Bearded lady

A bearded lady (or bearded woman) is a term historically used to advertise female sideshow performers with naturally occurring beards, however, the term is often generically applied to any woman with substantial facial hair growth. Women who exhibit this facial hair trait have a condition known as hirsutism, or alternately, hypertrichosis. Hypertrichosis causes people of either sex to develop excess hair over their entire body (including the face), while hirsutism is restricted to females and only causes excessive hair growth on the face.

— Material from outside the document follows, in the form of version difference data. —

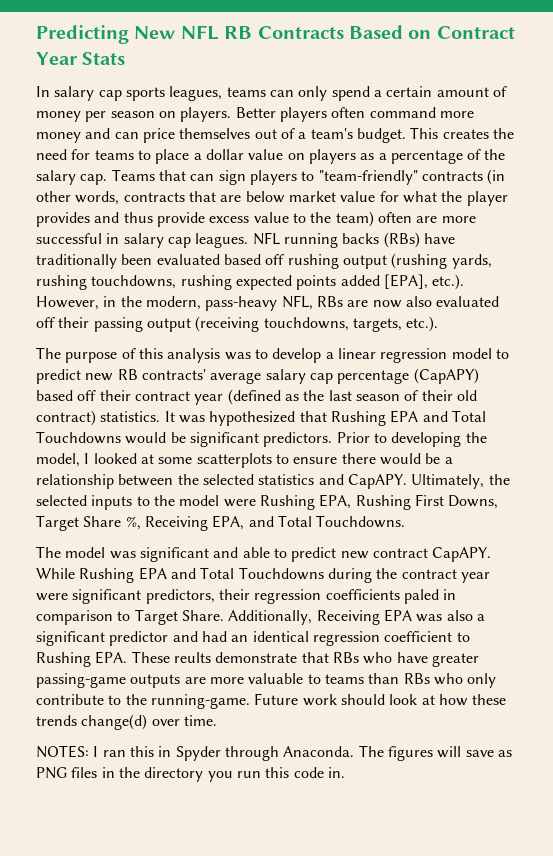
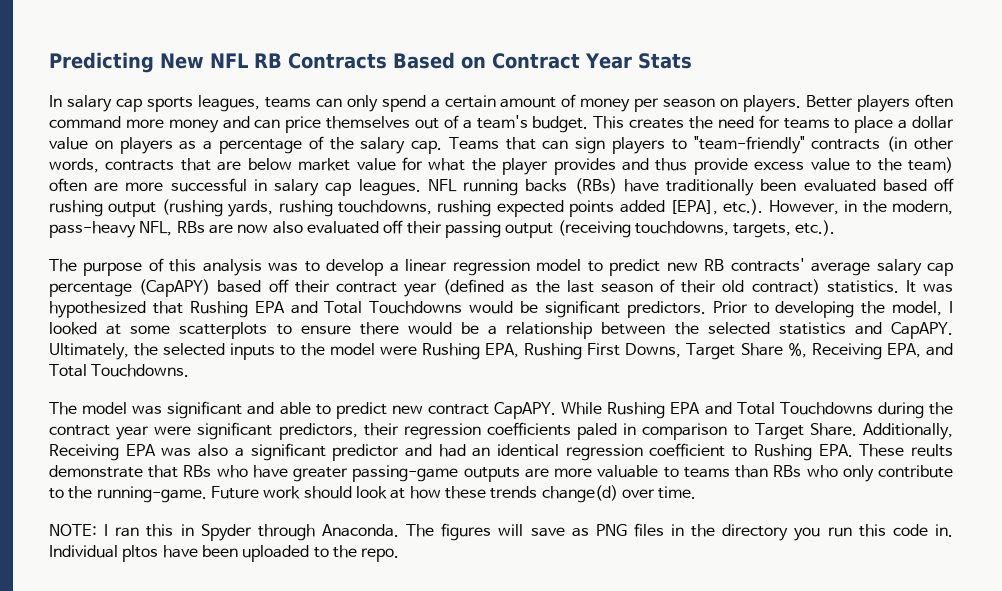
- NOTES: I ran this in Spyder through Anaconda.
+ NOTE: I ran this in Spyder through Anaconda.
+ Individual pltos have been uploaded to the repo.

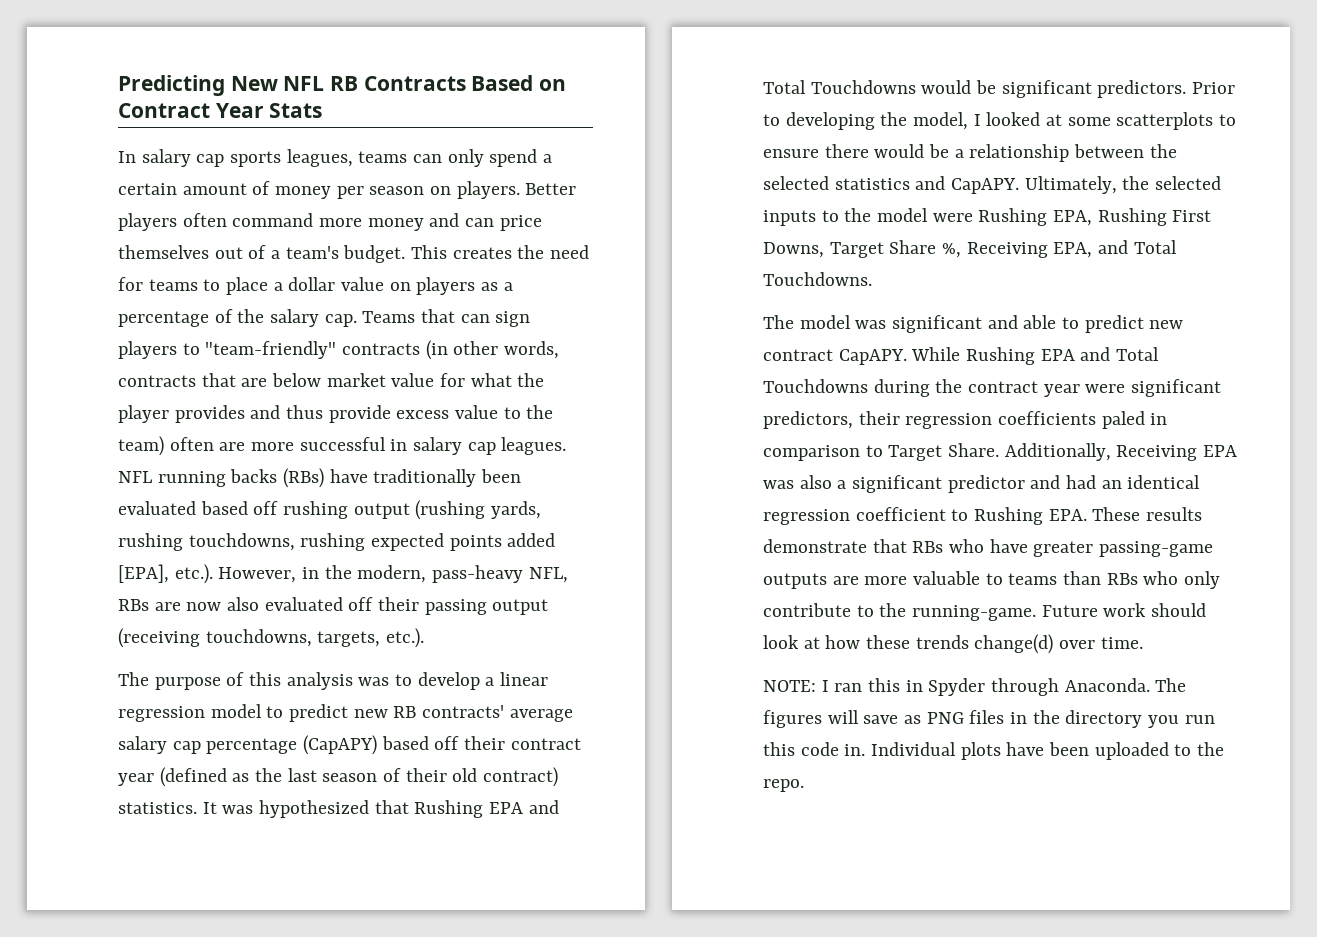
- Additionally, Receiving EPA was also a significant predictor and had an identical regression coefficient to Rushing EPA. These reults demonstrate that RBs who have greater passing-game outputs are more valuable to teams than RBs who only contribute to the running-game.
+ Additionally, Receiving EPA was also a significant predictor and had an identical regression coefficient to Rushing EPA. These results demonstrate that RBs who have greater passing-game outputs are more valuable to teams than RBs who only contribute to the running-game.
- Individual pltos have been uploaded to the repo.
+ Individual plots have been uploaded to the repo.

Annie Jones toured with P.T. Barnum's circus in the 19th century.

Background

A relatively small number of women are able to grow enough facial hair to have a distinct beard. The condition is called hirsutism. It's usually the result of polycystic ovary syndrome which causes excess testosterone and an over-sensitivity to testosterone, thus (to a greater or lesser extent) results in male pattern hair growth, among other symptoms. In some cases, female beard growth is the result of a hormonal imbalance (usually androgen excess), or a rare genetic disorder known as hypertrichosis.[1] In some cases a woman’s ability to grow a beard can be due to hereditary reasons without anything medically being wrong.[2]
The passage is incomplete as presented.